This PR introduces decay relevance based on the date filed, as described in #558, for all search types with a date filed.

These search types include RECAP, DOCKETS, RECAP_DOCUMENT (only V4 API), OPINIONS, and ORAL_ARGUMENT.

As pointed out in #558 we aim to combine this decay with the bm25 scores returned by Elasticsearch when sorting by score desc.

The formula described in #558 is:

weight = e^(-t / H)

H is the half-life parameter, meaning the time (t) it takes for the weight to halve which is equivalent the time (t) to reach a decay of 0.5

My first approach was to use the built in function scores available in Elasticsearch.

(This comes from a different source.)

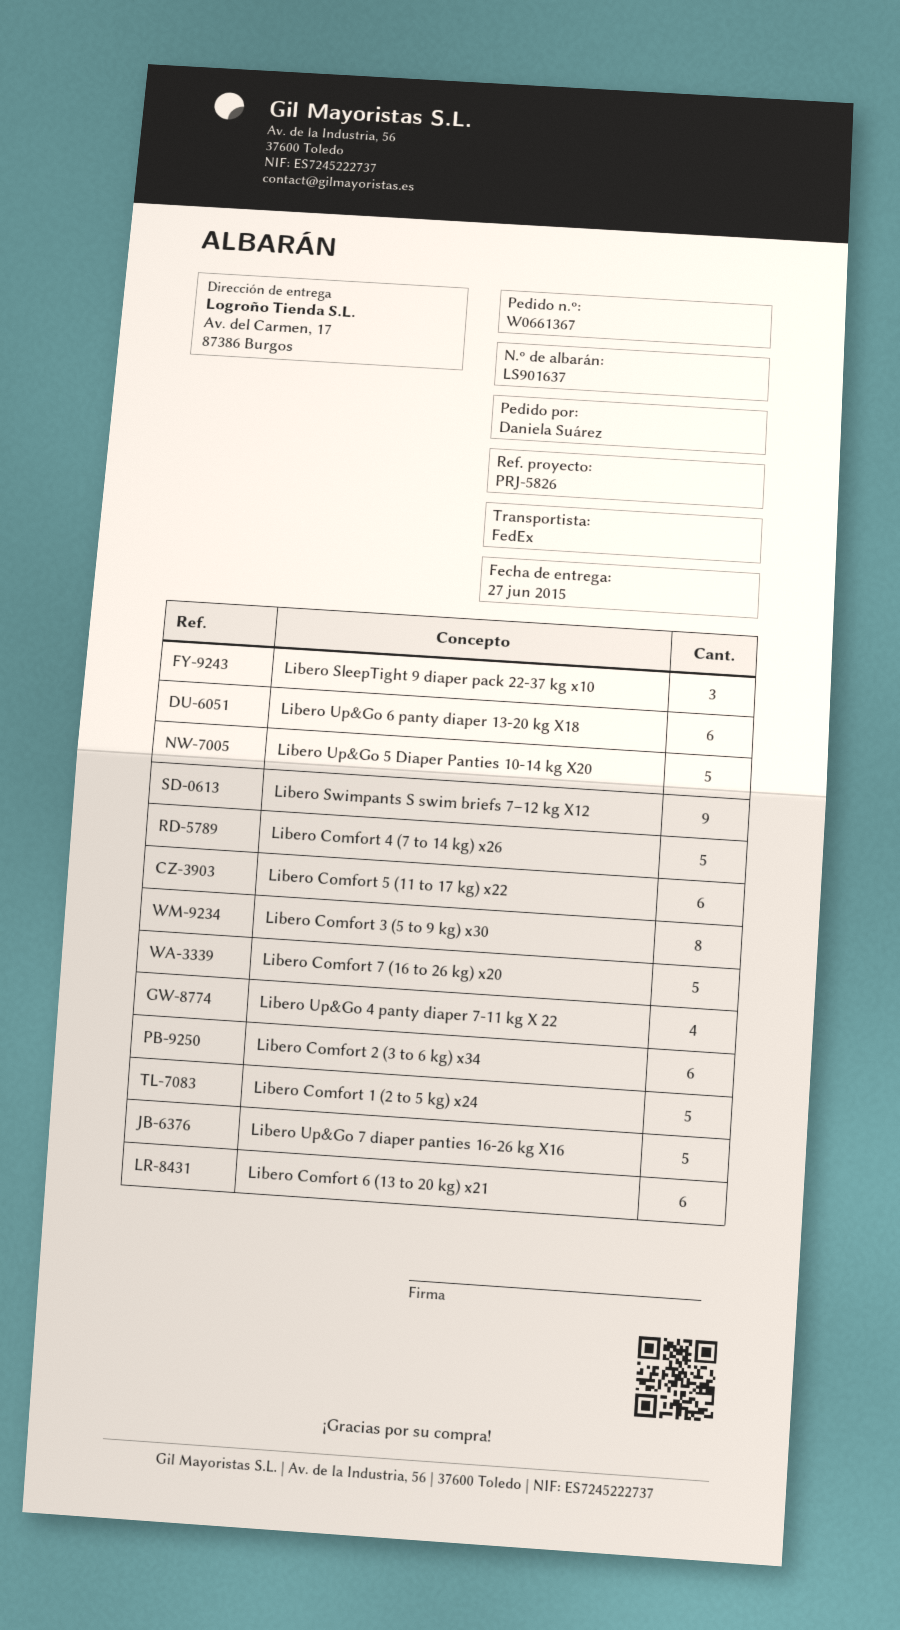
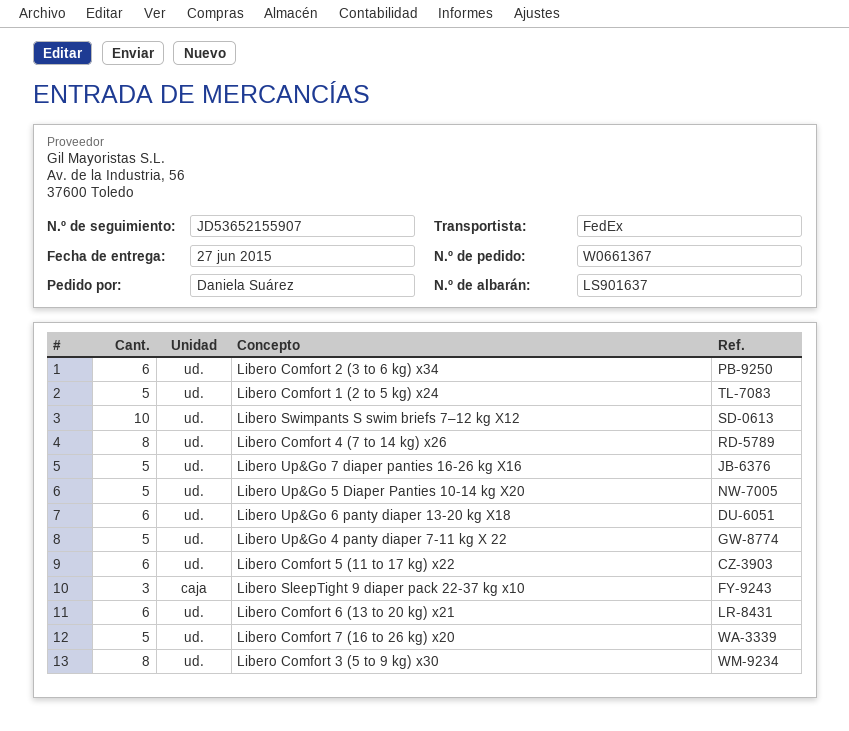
Libero Swimpants S swim briefs 7–12 kg X12: 9 -> 10
Libero Comfort 4 (7 to 14 kg) x26: 5 -> 8
Libero Up&Go 4 panty diaper 7-11 kg X 22: 4 -> 5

Similar to the formula above is the exp function.
That looks something like:

weight =exp(λ⋅max( 0, | date_filed - origin| - offset))

Where λ is:
λ = ln(decay)/scale

Both formulas can achieve the same decay behavior; however, e^(-t / H) is directly related to a decay of 0.5

Solving H we have:
H = -t/ln(weight)

Decay of 0.5 in a t time:

H = -t/ln(0.5)

In contrast, the Elasticsearch approach is:

weight =exp(λ⋅max( 0, | date_filed - origin| - offset))

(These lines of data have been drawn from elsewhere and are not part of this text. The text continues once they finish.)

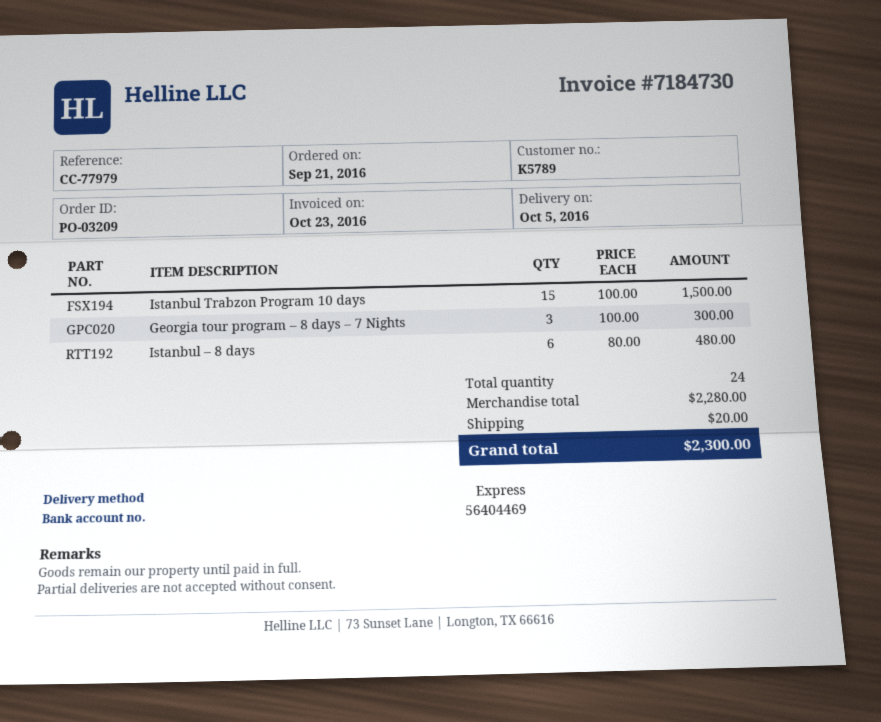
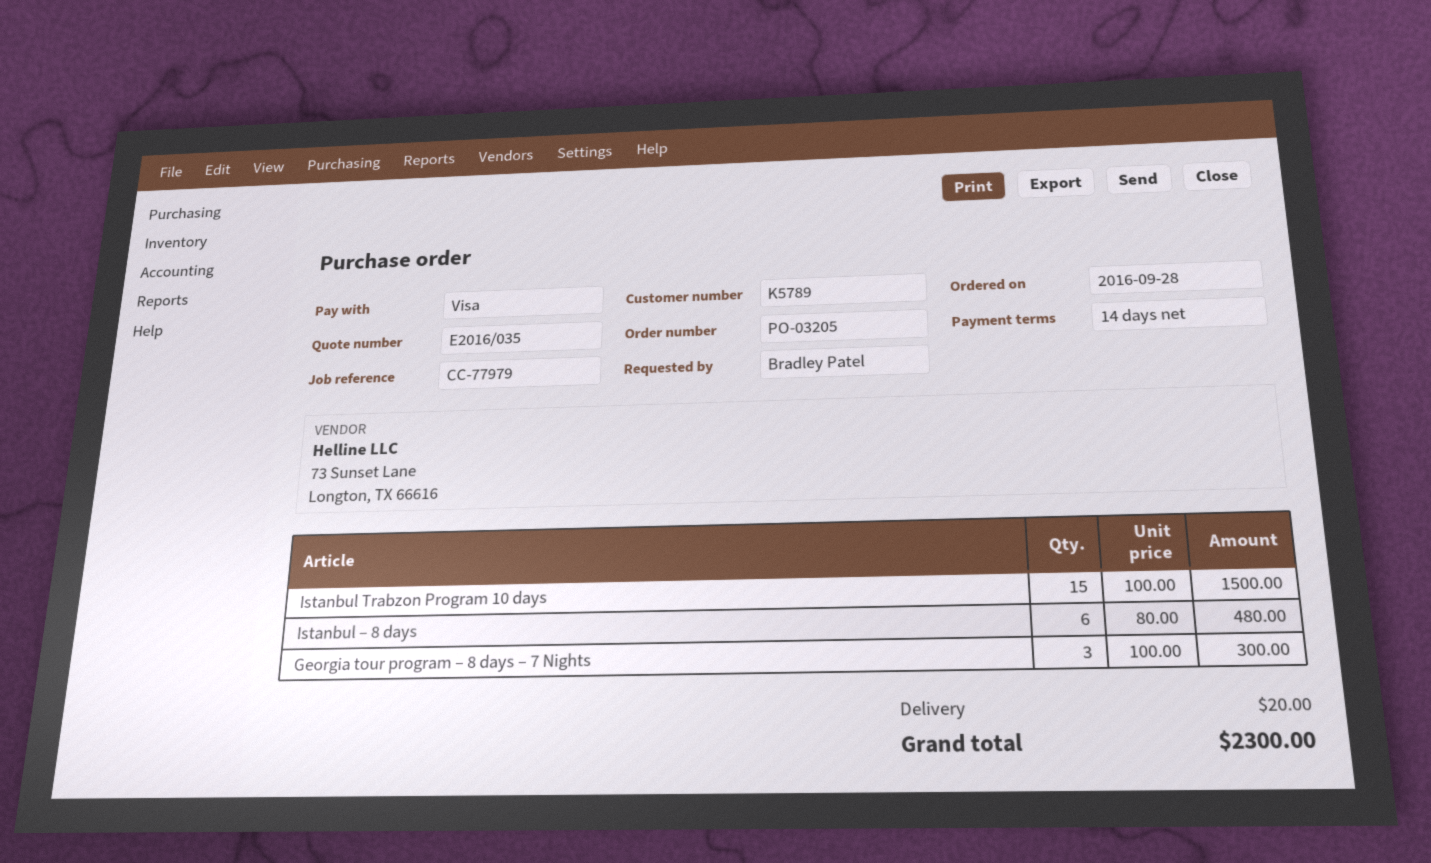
order number: PO-03209 -> PO-03205
order date: 2016-09-21 -> 2016-09-28

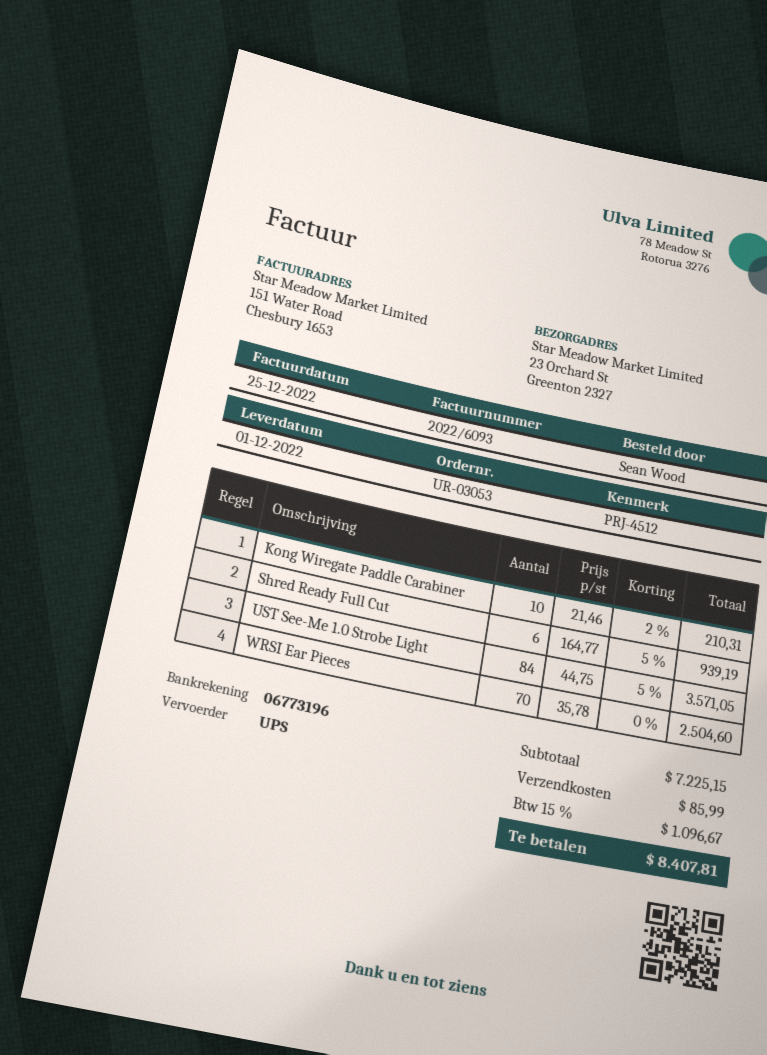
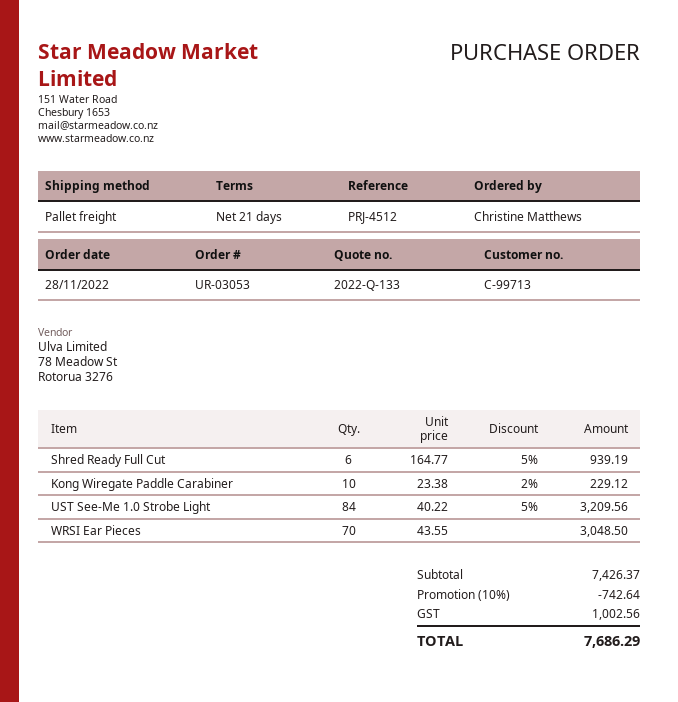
ordered by: Sean Wood -> Christine Matthews
shipping method: UPS -> pallet freight
Kong Wiregate Paddle Carabiner: 10 x 21.46 - 2% = 210.31 -> 10 x 23.38 - 2% = 229.12
UST See-Me 1.0 Strobe Light: 84 x 44.75 - 5% = 3571.05 -> 84 x 40.22 - 5% = 3209.56
WRSI Ear Pieces: 70 x 35.78 = 2504.60 -> 70 x 43.55 = 3048.50
subtotal: 7225.15 -> 7426.37
discount: none -> 10% = 742.64
shipping: 85.99 -> none
tax: 1096.67 -> 1002.56
total: 8407.81 -> 7686.29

Assuming we are not going to apply an offset and simplifying max( 0, | date_filed - origin| )) = t

weight =exp(λ⋅t)
λ = ln(decay)/scale

We have:
weight = exp((ln(decay)/scale )⋅t)

Which is a more flexible approach where decay and scale can be easily controlled to adjust the curve shape.

However, when using the built-in function:

"functions": [
        {
          "exp": {
            "dateFiled": {
              "origin": "now",
              "scale": "10y",
              "offset": "0d",
              "decay": 0.5
            }
          }
        }
      ]
      

I encountered an issue similar to what we found when implementing other custom score functions. If date filed is None in a document, it is shown first. This doesn't seem correct, as it prioritizes documents with no date filed over recent documents.

To solve this issue, I opted to implement the same exp function using a custom script in the build_decay_relevance_score method, which accepts a value for missing date_filed (defaulting to 1600-01-01).
This way, documents with a null date_filed are considered to belong to this date or to a date we specify.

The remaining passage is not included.